3 poemas de Miguel Ezcurdia Royo

 

 

Sabão e Água Contra o Linho Marcado

 

No final da manhã a minha avó

subia ao terraço e estendia os lençóis

do meu sono, os sonhos presos no linho

como fantasmas distendidos, rasgados ao meio

pelo gume quente do dia, como um porco

na celebração mais antiga: avó,

hoje é dia de limpeza. És fantasma

no alto do terraço da aldeia, o lençol sobre os cabelos

brancos do vento, soltos, os teus ombros são o estendal

dos meus sonhos mais fundos, raízes que passam

de cabeça obsoleta para cabeça nascente, a minha.

 

Sabão e água contra o linho marcado

a medo: os sonhos, húmidos, para lá da ombreira,

para lá do alpendre onde faca e fantasma se quebram.

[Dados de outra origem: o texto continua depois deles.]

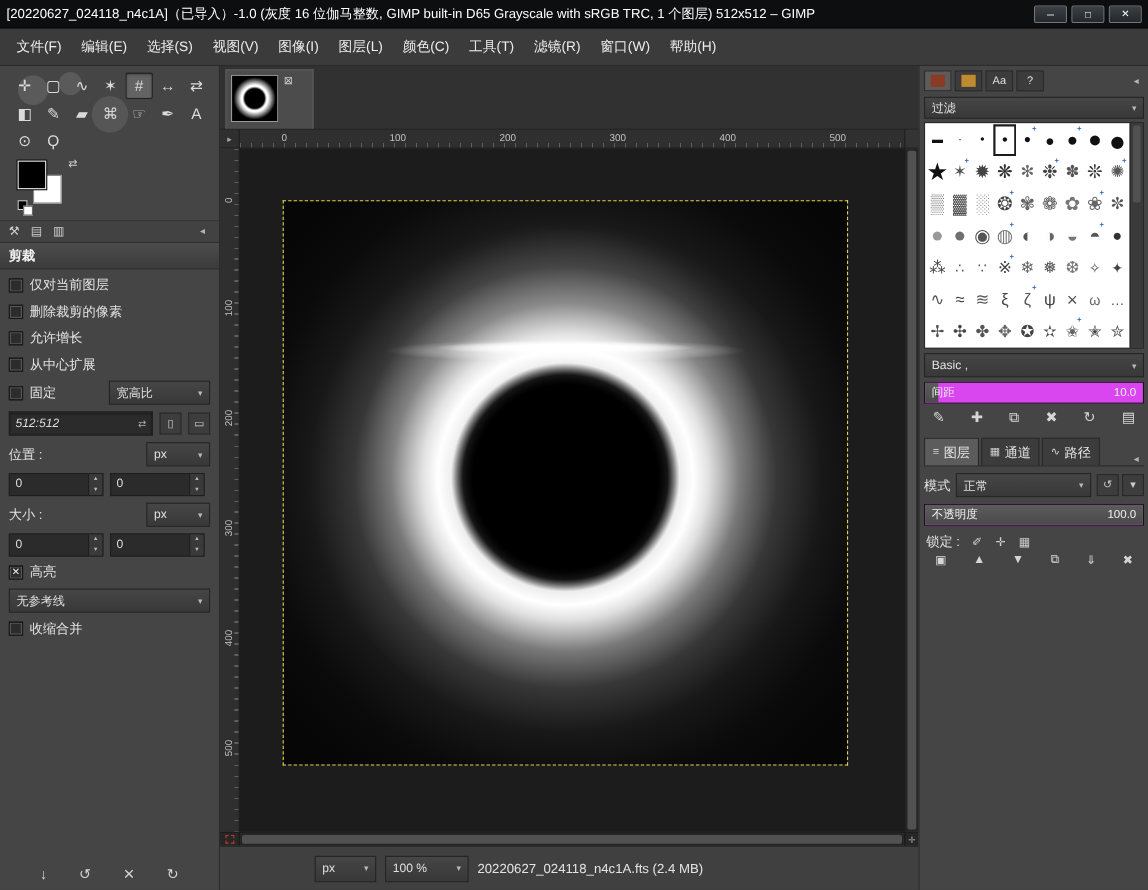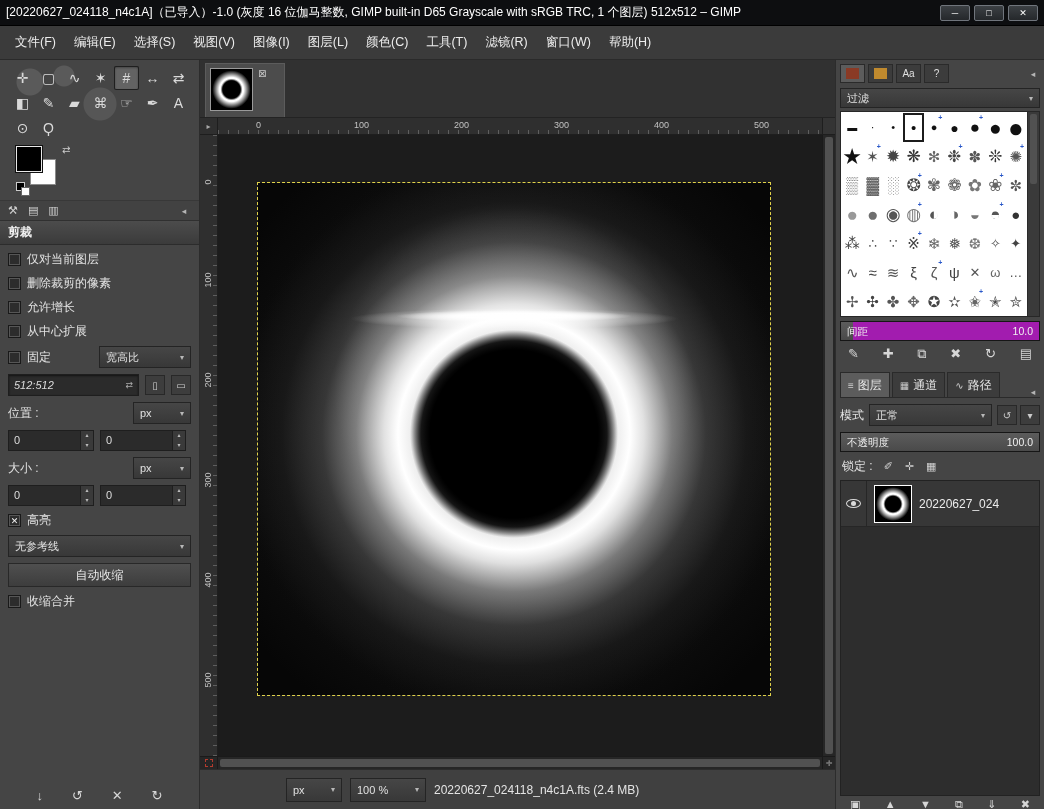"Basic ," div.dd { html: none -> <div> <span>Basic ,</span> </div> }
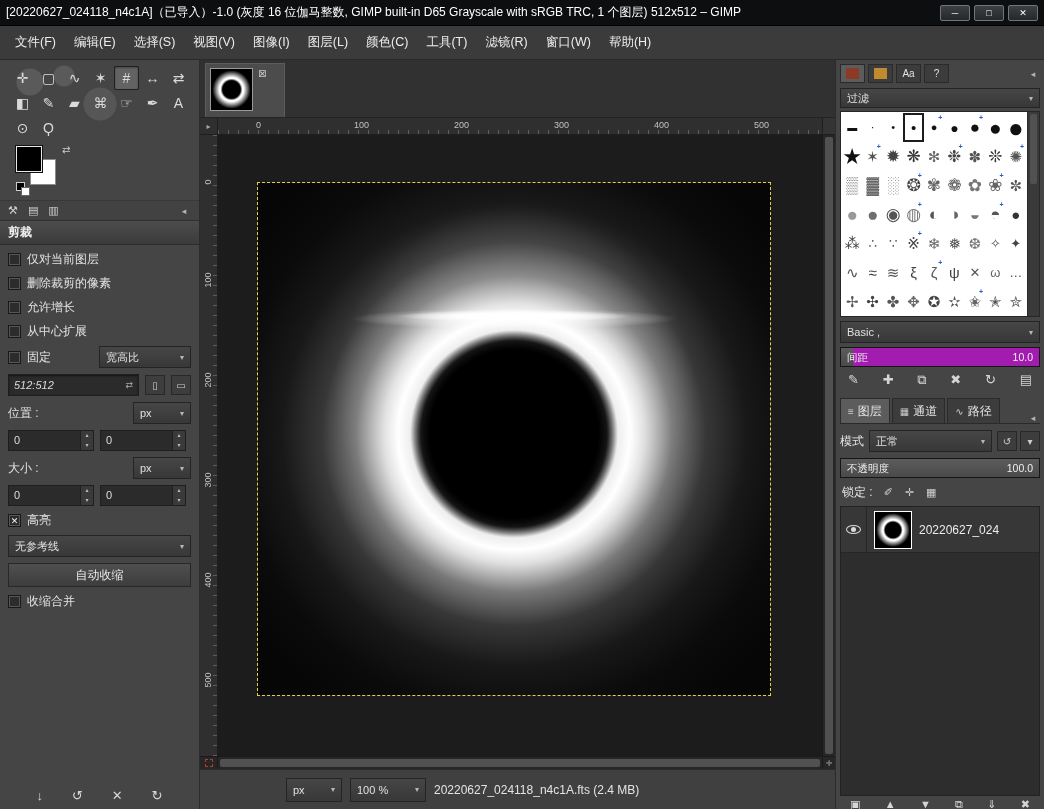"间距" .slider { background: #a21caf -> #d946ef }
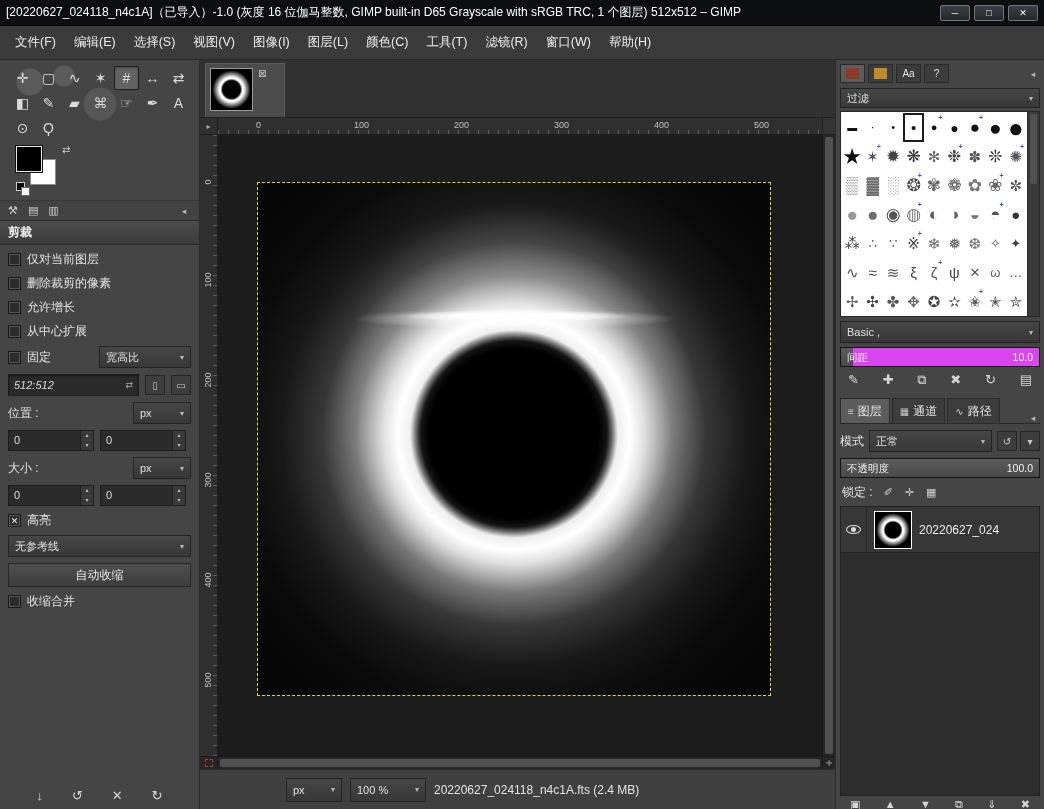"20220627_024" div.layer-list { html: <div> <div> <span> <span></span> </span> <span></span> <span>20220627_024</span> </div> </div> -> none }
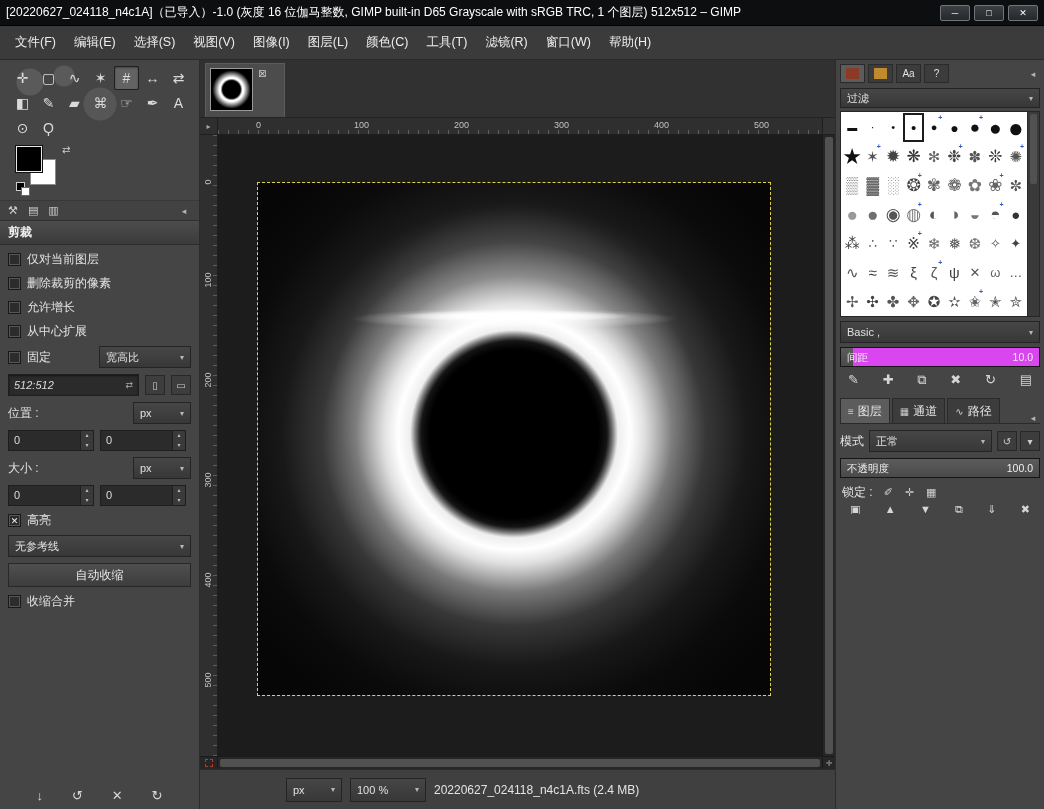"自动收缩" div.btn { html: <div>自动收缩</div> -> none }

A lâmina brilha

no último piso, a minha ascendência cravada

na carne, celebrada: limpeza,

cheira a sabão que seca e a lavanda.

 

Da Vide


É Sobre a Pedra que a Luz Afia o Gume

 

Recorro à metáfora violenta para aceder

ao teu corpo e coloco-o no pedestal: rasgo-o

de baixo para cima com um movimento

ritual do ventre até à boca porque

sei que é nos intestinos que metabolizas

as imagens anteriores onde a luz

não chega: eu trago os instrumentos

do fogo e incendeio os teus órgãos internos.

 

É sobre a pedra que a luz afia o gume

morno dos primeiros dias. Com as mãos separo

a carne e os dias, levo duas pedras de sílex

para atear a velha fogueira apagada.

 

Da Vide


O Sal Não Mata a Sede

 

Já não nos afogamos no mar distante.

A nossa garganta não se enche com a maré alta

e as ondas não batem contra a escarpa

da laringe erodida a golpes de água:

sem sentir o sal dos lábios

morremos na praia, deitados

tão perto do mar, como se o corpo recusasse

a sua condição motora. Mas o sol, a água: por cima do corpo

o tempo sonha no sentido contrário dos órgãos. Escapa

pela boca onde cresceu a água, mas o sal não mata a sede.